Saturday 10 November 2012

Risk calculations

Engineering checks on the block of shoppes nearest our house has resulted in their being yellow-stickered. So long to the Bridge Street Bakehouse, the local fish and chip shop, and the local dairy.

Most surprising, at least to me, was that the shoppe owners only found out about it yesterday and were given until 5 PM to clear out. I'd stopped there on Tuesday for milk; guess it was to have been my last visit.
A Canterbury Earthquake Recovery Authority spokeswoman said the building's structure was compromised.

''Visually, the building appeared to be OK. However, upon further detailed investigation by the owner's engineers, the structural integrity of the building was found to be badly compromised,'' she said.

"With a building in such a condition, there is no choice but to put public safety first. The owner must now decide the building's future.''

South Brighton Dairy owner Sam Yang said he had no other options.

''We don't know the future. If we shut down, we lose everything.''

He would try to return the store's stock while asking friends to help him store what he could not return.

He had been unable to get insurance cover for his business since last year, when his insurance company refused to renew his policy.

''It's hard to find another place to start a new business,'' he said.

''They should have given us more time to get rid of the stock. This is not like a house. This is a business.''
Under what conditions does it make sense for CERA to force an immediate closure rather than letting the dairy have a week to clear out the stock? If the risk of an additional earthquake sufficiently large to bring down the dairy exceeds the ratio of the cost imposed upon the dairy by the hasty shutdown divided by the value of statistical lives that would be lost in case of catastrophic failure.

Let's ballpark things. VSL in New Zealand is $3.67 million. Most times I visit the dairy, it's me and Sam there; sometimes, another customer walks in while I'm there. It's busier in high summer when the ice cream traffic picks up. Let's call it $10m in expected VSL costs. The probability of a collapse-causing quake, times that $10m, has to exceed the cost that CERA imposes on Sam by not giving him a week to clear out some stock. Let's denote that cost as c. If c is $10,000, then p > 0.1% for the next week, or 5.2% for the year. If c is $5,000, halve p.

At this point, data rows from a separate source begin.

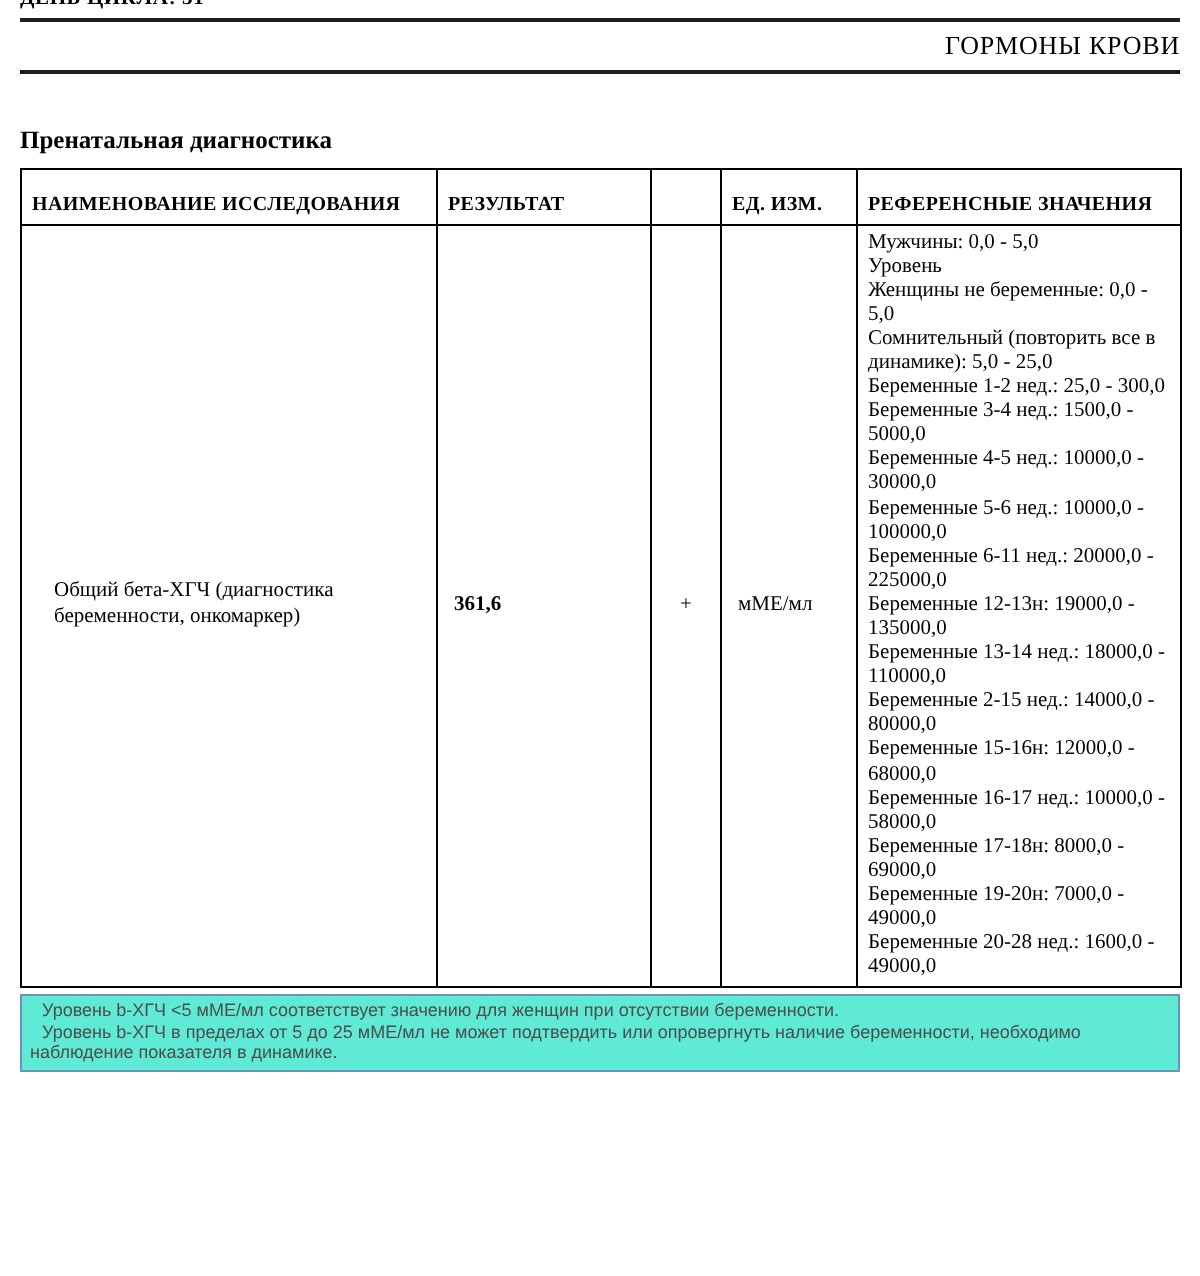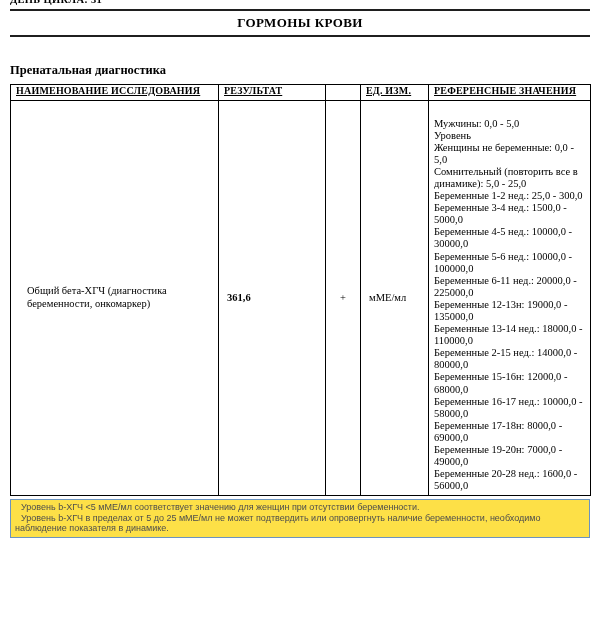--- a/index.html
+++ b/index.html
@@ -16,7 +16,7 @@
   .rule-top { margin-top:9px; height:2px; }
   .rule-mid { margin-top:5px; height:1.5px; }
   .doc-title {
-    margin-top:5px; text-align:center; font-weight:bold;
+    margin-top:5px; text-align:right; font-weight:normal;
     font-size:13px; line-height:14px; letter-spacing:0.4px;
   }
   .section-title { margin-top:26px; font-size:12.5px; font-weight:bold; line-height:14px; }

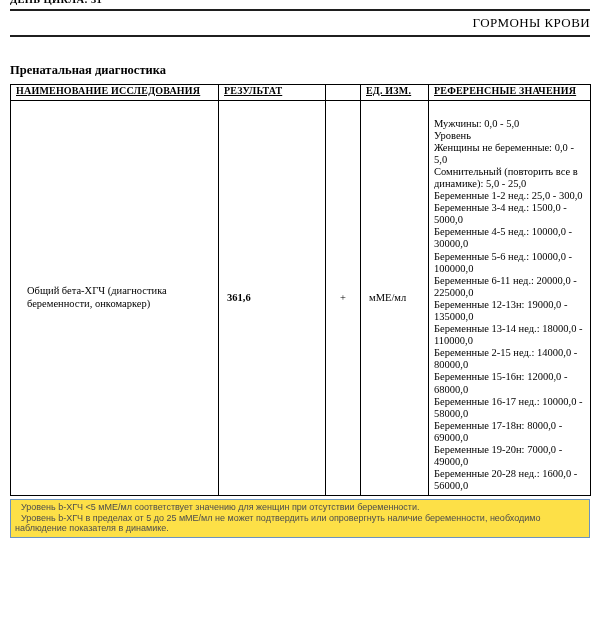--- a/index.html
+++ b/index.html
@@ -26,7 +26,7 @@
   .results-table th, .results-table td { border:1px solid #000; }
   .results-table th {
     font-size:10px; font-weight:bold; text-align:left;
-    padding:0 2px 4px 5px; letter-spacing:0.2px; white-space:nowrap; overflow:hidden;text-decoration:underline;
+    padding:12px 2px 4px 5px; letter-spacing:0.2px; white-space:nowrap; overflow:hidden;
   }
   .cell-name  { font-size:10.5px; vertical-align:middle; padding:2px 8px 2px 16px; line-height:12.5px; }
   .cell-result{ font-size:10.5px; font-weight:bold; vertical-align:middle; padding-left:8px; }

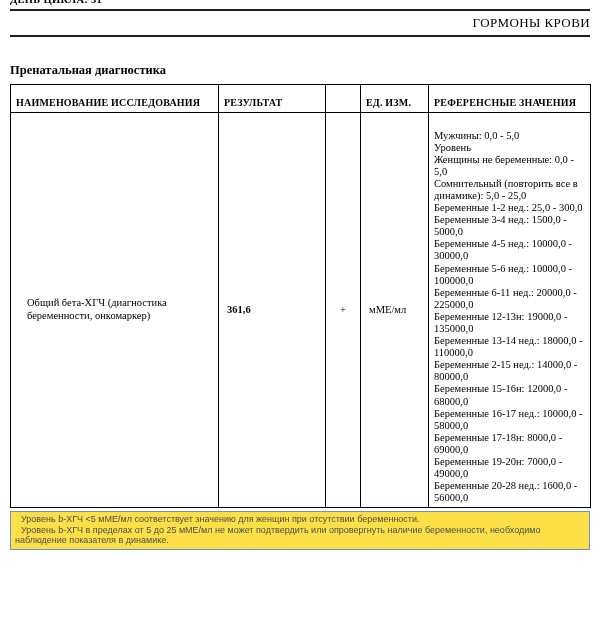--- a/index.html
+++ b/index.html
@@ -32,7 +32,7 @@
   .cell-result{ font-size:10.5px; font-weight:bold; vertical-align:middle; padding-left:8px; }
   .cell-flag  { font-size:10.5px; text-align:center; vertical-align:middle; }
   .cell-unit  { font-size:10.5px; vertical-align:middle; padding-left:8px; }
-  .cell-ref   { vertical-align:top; padding:17px 3px 3px 5px;font-family:Liberation Serif, serif; }
+  .cell-ref   { vertical-align:top; padding:3px 3px 3px 5px;font-family:Liberation Serif, serif; }
   .ref-line   { font-size:10.5px; line-height:12.1px; }
   .footer-note {
     margin-top:3px; border:1px solid #6b93c0; background:#fde047;

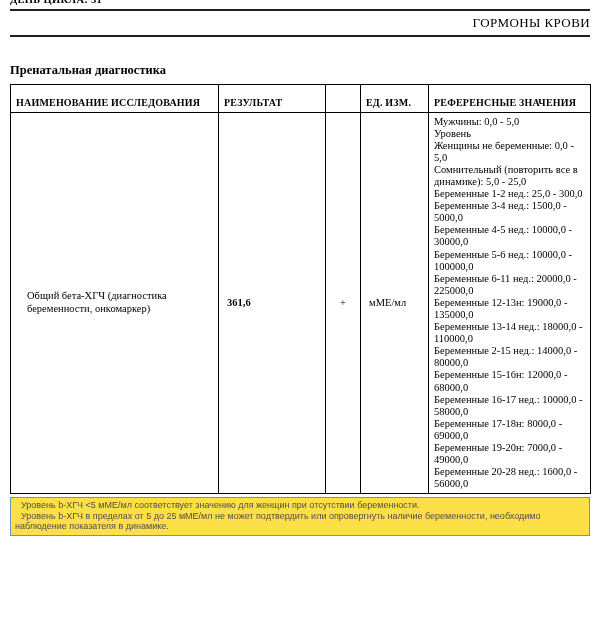--- a/index.html
+++ b/index.html
@@ -97,7 +97,7 @@
               <div class="ref-line">Беременные 16-17 нед.: 10000,0 - 58000,0</div>
               <div class="ref-line">Беременные 17-18н: 8000,0 - 69000,0</div>
               <div class="ref-line">Беременные 19-20н: 7000,0 - 49000,0</div>
-              <div class="ref-line">Беременные 20-28 нед.: 1600,0 - 56000,0</div>
+              <div class="ref-line">Беременные 20-28 нед.: 1600,0 - 49000,0</div>
             </td>
         </tr>
       </tbody>

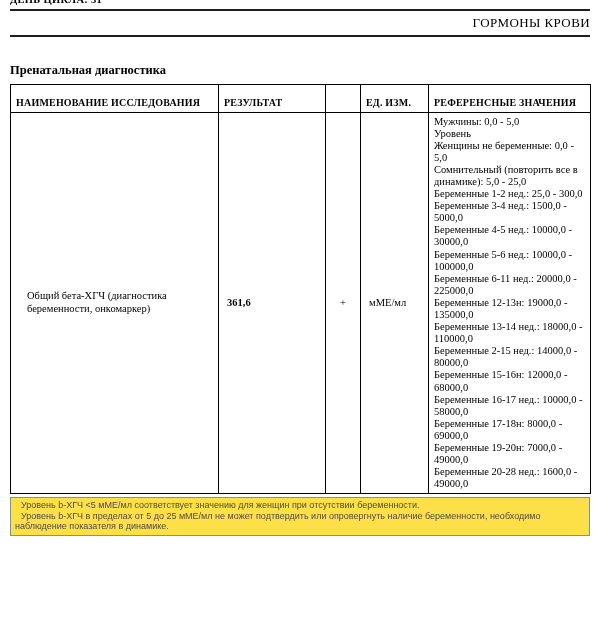--- a/index.html
+++ b/index.html
@@ -35,7 +35,7 @@
   .cell-ref   { vertical-align:top; padding:3px 3px 3px 5px;font-family:Liberation Serif, serif; }
   .ref-line   { font-size:10.5px; line-height:12.1px; }
   .footer-note {
-    margin-top:3px; border:1px solid #6b93c0; background:#fde047;
+    margin-top:3px; border:1px solid #6b93c0; background:#5eead4;
     padding:2px 12px 3px 4px;
     font-family:"Liberation Sans", sans-serif; font-size:9px;
     line-height:10.5px; color:#4d4d4d;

At last GNS update, the odds of a 7+ quake were below 1%, 3% chance of a 6.5-6.9, and 9% chance of 6.0 to 6.4. That's then a 13% chance of a 6+ quake in the next year. I don't know the risk decay rate over the year, but let's say there's a 0.25% chance over the next week. The expected VSL cost is then $25,000. If Sam could have avoided at least $25k in cost by having the extra week, then it was inefficient that he be shut down. If the engineering reports said it was certain the building would come down in another 6+ quake and that it were certain that the collapse would kill everyone inside. If the engineering reports said there were only a 50/50 shot of the building's coming down in a 6+, then Sam would have needed to be able to avoid $12.5k in cost to rule out the short-notice closure.

I would love to know how CERA's running its risk assessments. Because there are hundreds of earthquake-prone buildings in Wellington that could fall down when Wellington gets its earthquake, and our baseline risk in Christchurch is no more than that in Wellington and falling every day [Note that the SciBlogs link is more than a year old; earthquake hazard in Christchurch has dropped more over the period]. Why do earthquake-prone buildings in Wellington get 10-20 years to undertake repairs while our local dairy gets a couple hours? Wellington's yellow stickers advise building visitors of the building's risk and to make their own judgment. Shame Sam couldn't have had that kind of yellow sticker.

6 comments:

  1. Oh it's really getting pathetic now from the clipboard weilding CERA freak show. Is there going to be anything left? There is certainly no common sense.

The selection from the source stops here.